# .hocr files to .csv files

This notebook tries to explain how `sol.py` works, so it contains code snippets to let t you play with changes or only explore the solucition before to run it. It is a usefully style of documentation file that let's create some short code experiments and it is nice for presentations too.  

## First idea 💡

The first idea is to make imports of some well known python libraries

- re for regular expretions
- pandas works with data and get the .csv
- bs4 for web scrapping (.horc is like html)
- numpy

In [13]:
import re
import pandas as pd
from bs4 import BeautifulSoup
import numpy as np

## 🧩 Function: Parse .hocr file

First we write a function to parse the file, we work with **beautifulSoup4**, this python library solve the problem.
We need to open the file, then we apply `with` but, we are **just reading**, furthermore we set the second param to `r`

In [2]:
def parse_hocr(path):
    with open(path, 'r', encoding='utf-8') as file:
        return BeautifulSoup(file, 'html.parser')

## Finding Text Positions

Function to figure out the text position: Working with regular expretions we can looking for information in the last funtion output, i.e., the soup param. 

- `.hocr`files contains coordinates for the text in the file, so, we save data as list of dictionaries
- `findall`method let us to get all the `horc`tags with `class='ocrx_word'` 

In [3]:
def extract_text_positions(soup):
    data = []
    for span in soup.find_all(class_=['ocrx_word']):
        title = span.get('title', '')
        coords = re.findall(r'bbox (\d+) (\d+) (\d+) (\d+)', title)
        if coords:
            x1, y1, x2, y2 = map(int, coords[0])
            text = span.get_text().strip()
            if text:
                data.append({'text': text, 'x1': x1, 'y1': y1, 'x2': x2, 'y2': y2})
    return data

## 🧩 Function: `order_data(data)`

Sorts a list of dictionaries by the keys `'y1'` and `'x1'` in ascending order.

#### **Description**
This function takes a list of dictionaries (for example, representing coordinates or positioned elements)
and returns it sorted. The data is first sorted by `'y1'`, and in case of ties, by `'x1'`.

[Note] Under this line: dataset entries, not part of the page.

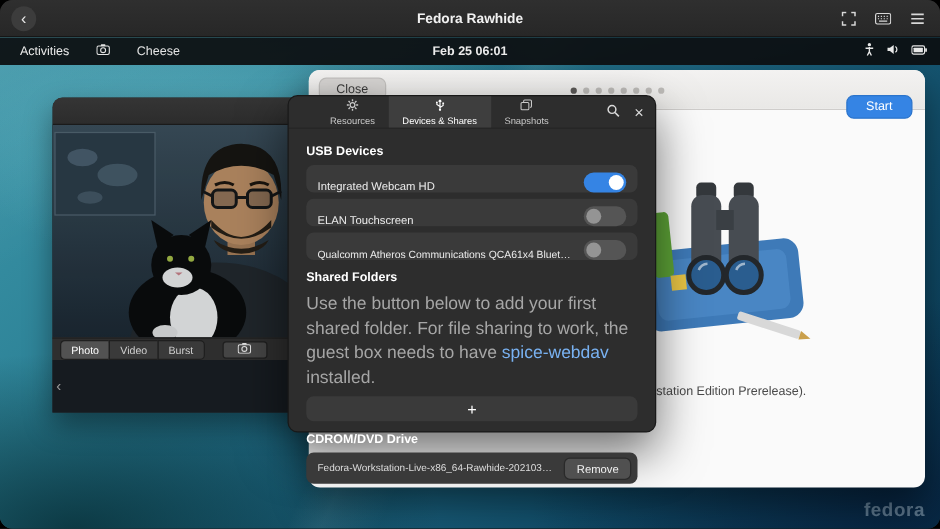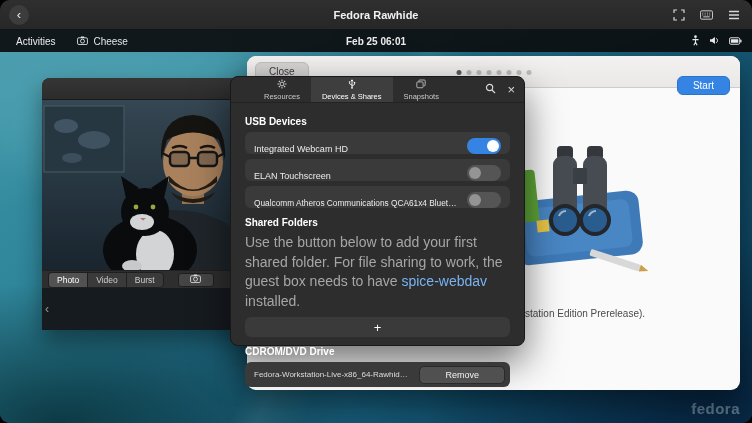--- a/index.html
+++ b/index.html
@@ -33,7 +33,7 @@
   .gnome-bar { position:absolute; top:0; left:0; right:0; height:22px; background:rgba(12,14,16,0.93);
     color:#ececec; font-size:10px; display:flex; align-items:center; z-index:5; }
   .gb-activities { margin-left:12px; padding:2px 4px; }
-  .gb-app { margin-left:18px; display:flex; align-items:center; gap:5px; color:#e4e4e4; }
+  .gb-app { margin-left:18px; display:flex; align-items:center; gap:21px; color:#e4e4e4; }
   .gb-clock { position:absolute; left:50%; transform:translateX(-50%); font-weight:bold; }
   .gb-status { position:absolute; right:10px; display:flex; align-items:center; gap:9px; color:#e8e8e8; }
 

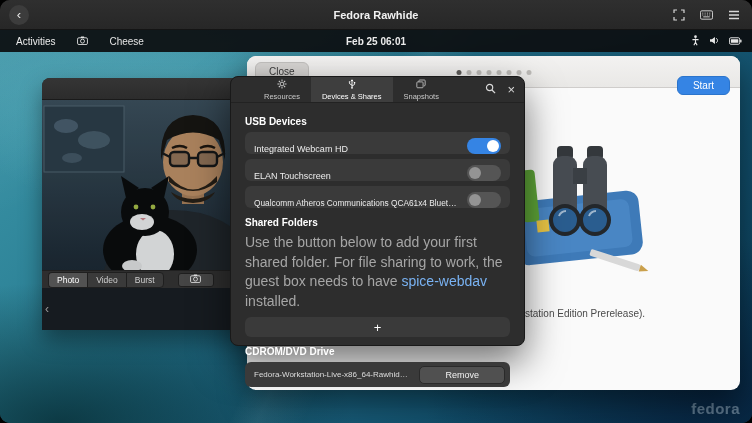--- a/index.html
+++ b/index.html
@@ -98,7 +98,7 @@
   .cd-row { background:#3a3a3a; border-radius:6px; height:25px; display:flex; align-items:center;
     justify-content:space-between; padding:0 5px 0 9px; color:#dddddd; font-size:8px; }
   .cd-file { white-space:nowrap; overflow:hidden; text-overflow:ellipsis; }
-  .remove-btn { background:#505050; border:1px solid #2a2a2a; border-radius:5px; padding:3px 25px;
+  .remove-btn { background:#505050; border:1px solid #2a2a2a; border-radius:5px; padding:3px 9px;
     font-size:9px; color:#f2f2f2; margin-left:8px; flex-shrink:0; }
 
   .watermark { position:absolute; right:12px; bottom:6px; font-size:15px; font-weight:bold;

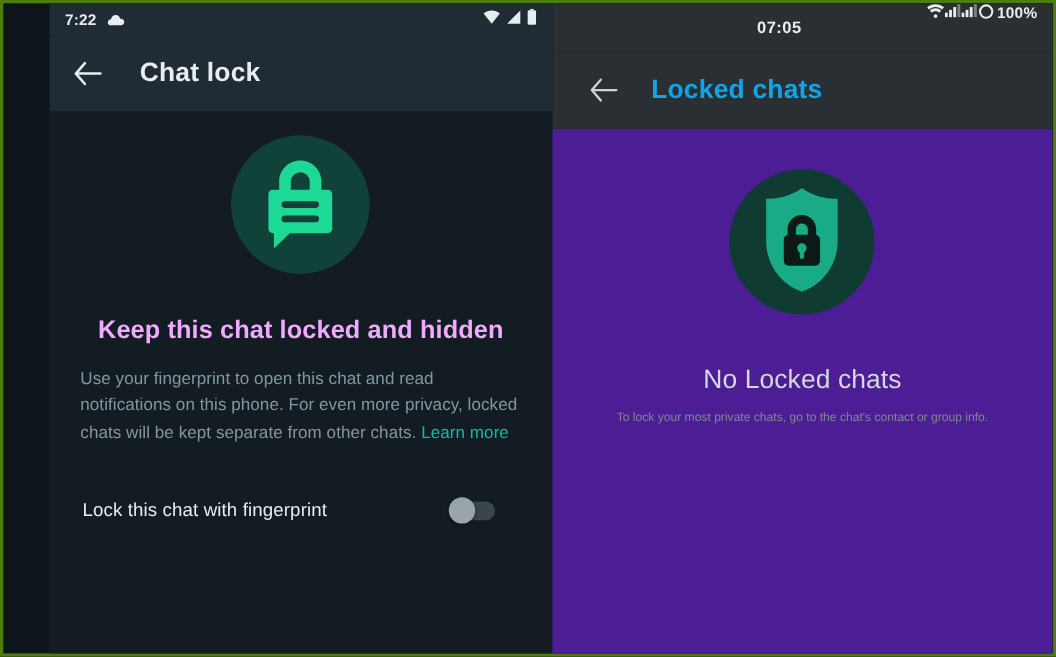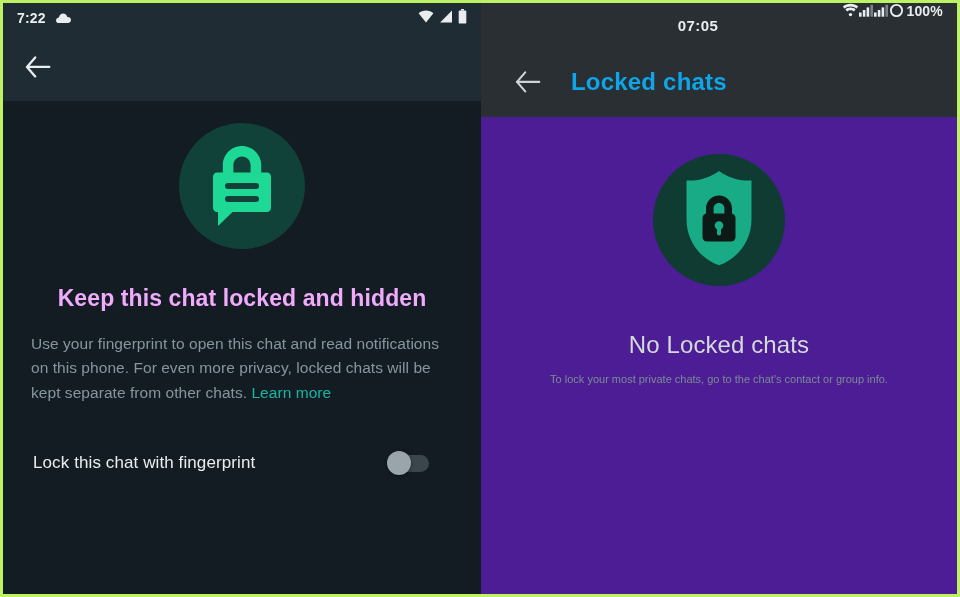--- a/index.html
+++ b/index.html
@@ -20,10 +20,11 @@
     width: 960px;
     height: 597px;
     box-sizing: border-box;
-    border: 3px solid #bef264;
+    border: 3px solid #4d7c0f;
     background: #0d141a;
     display: flex;
     overflow: hidden;
+    padding-left: 42px;
   }
 
   

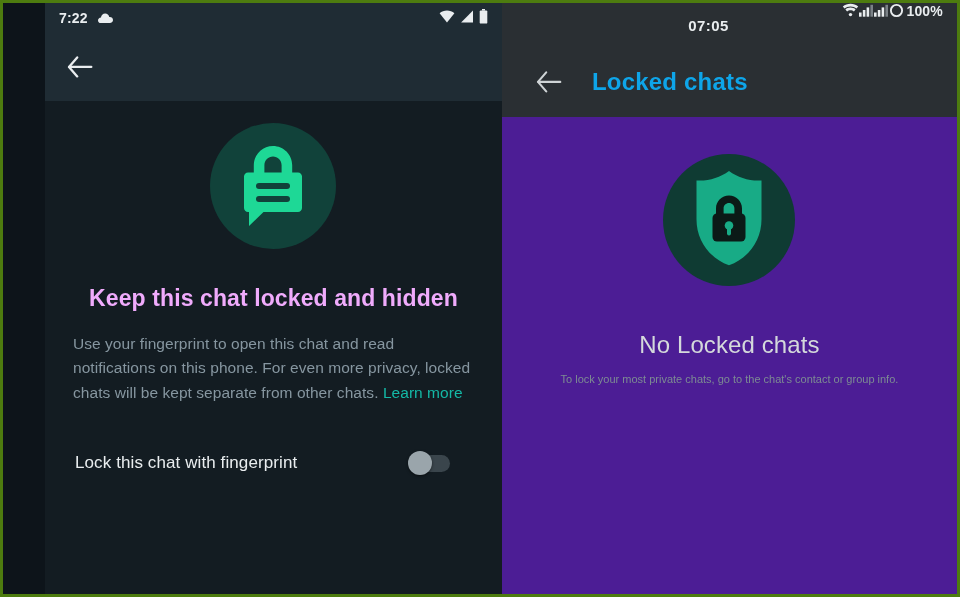--- a/index.html
+++ b/index.html
@@ -303,6 +303,7 @@
           <path d="M2.3 10.9h22.0" stroke="#e9edef" stroke-width="2.3" fill="none" stroke-linecap="round"></path>
         </svg>
       </span>
+      <span class="appbar-title-left">Chat lock</span>
     </div>
 
     <div class="body-left">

It’s useful when working with spatial data, text layout coordinates, 
or any two-dimensional structure where ordering matters.

#### **Parameters**
| Name | Type | Description |
|------|------|-------------|
| `data` | `list[dict]` | A list of dictionaries containing at least the keys `'y1'` and `'x1'`. |

#### **Returns**
| Type | Description |
|------|-------------|
| `list[dict]` | A new list sorted according to `'y1'` and `'x1'`. |


In [4]:
def order_data(data):
    return sorted(data, key=lambda item: (item['y1'], item['x1']))

## 🧩 Function: `group_into_rows(data, y_tolerance=10)`

This function helps you organize your extracted data into rows based on their vertical positions.  
It looks at each element’s `y1` coordinate and groups together items that are close to each other,  
according to a given `y_tolerance` value.

So, if two elements have similar `y1` values (within the tolerance range),  
they’ll be placed in the same row — just like how text lines appear on a page.

#### **Parameters**
- `data` (`list[dict]`): The list of items (each one containing a `y1` key).
- `y_tolerance` (`int`, default `10`): The maximum allowed vertical difference for items to belong to the same row.

#### **Returns**
- `list[list[dict]]`: A list of rows, where each row is a list of items grouped by their `y1` proximity.


In [5]:
def group_into_rows(data, y_tolerance=10):
    rows = []
    current_row = []
    last_y = None

    for item in data:
        if last_y is None or abs(item['y1'] - last_y) <= y_tolerance:
            current_row.append(item)
        else:
            rows.append(current_row)
            current_row = [item]
        last_y = item['y1']
    if current_row:
        rows.append(current_row)
    return rows


## 🧩 Function: `detect_columns(rows, x_tolerance=30)`

This function helps you find the most common column positions in a set of rows.  
It looks at the `x1` positions of all items in all rows and groups together values that are close to each other,  
based on the `x_tolerance` you set.  

The result is a list of integer positions representing the main columns,  
so you can later align or process your data by these detected columns.

#### **Parameters**
- `rows` (`list[list[dict]]`): A list of rows, where each row is a list of items containing at least the key `'x1'`.  
- `x_tolerance` (`int`, default `30`): Maximum horizontal difference to consider values part of the same column group.

#### **Returns**
- `list[int]`: A list of integer positions representing the main columns detected from the rows.


In [6]:
def detect_columns(rows, x_tolerance=30):
    """Encuentra las posiciones de columna más comunes."""
    x_positions = []
    for row in rows:
        for cell in row:
            x_positions.append(cell['x1'])
    x_positions = sorted(x_positions)
    
    # Agrupamos valores cercanos en rangos
    columns = []
    current_group = [x_positions[0]]
    for x in x_positions[1:]:
        if abs(x - np.mean(current_group)) <= x_tolerance:
            current_group.append(x)
        else:
            columns.append(int(np.mean(current_group)))
            current_group = [x]
    columns.append(int(np.mean(current_group)))
    return columns


## 🧩 Function: `clean_and_normalize_table(table)`

This function helps you clean and standardize a table represented as a list of rows.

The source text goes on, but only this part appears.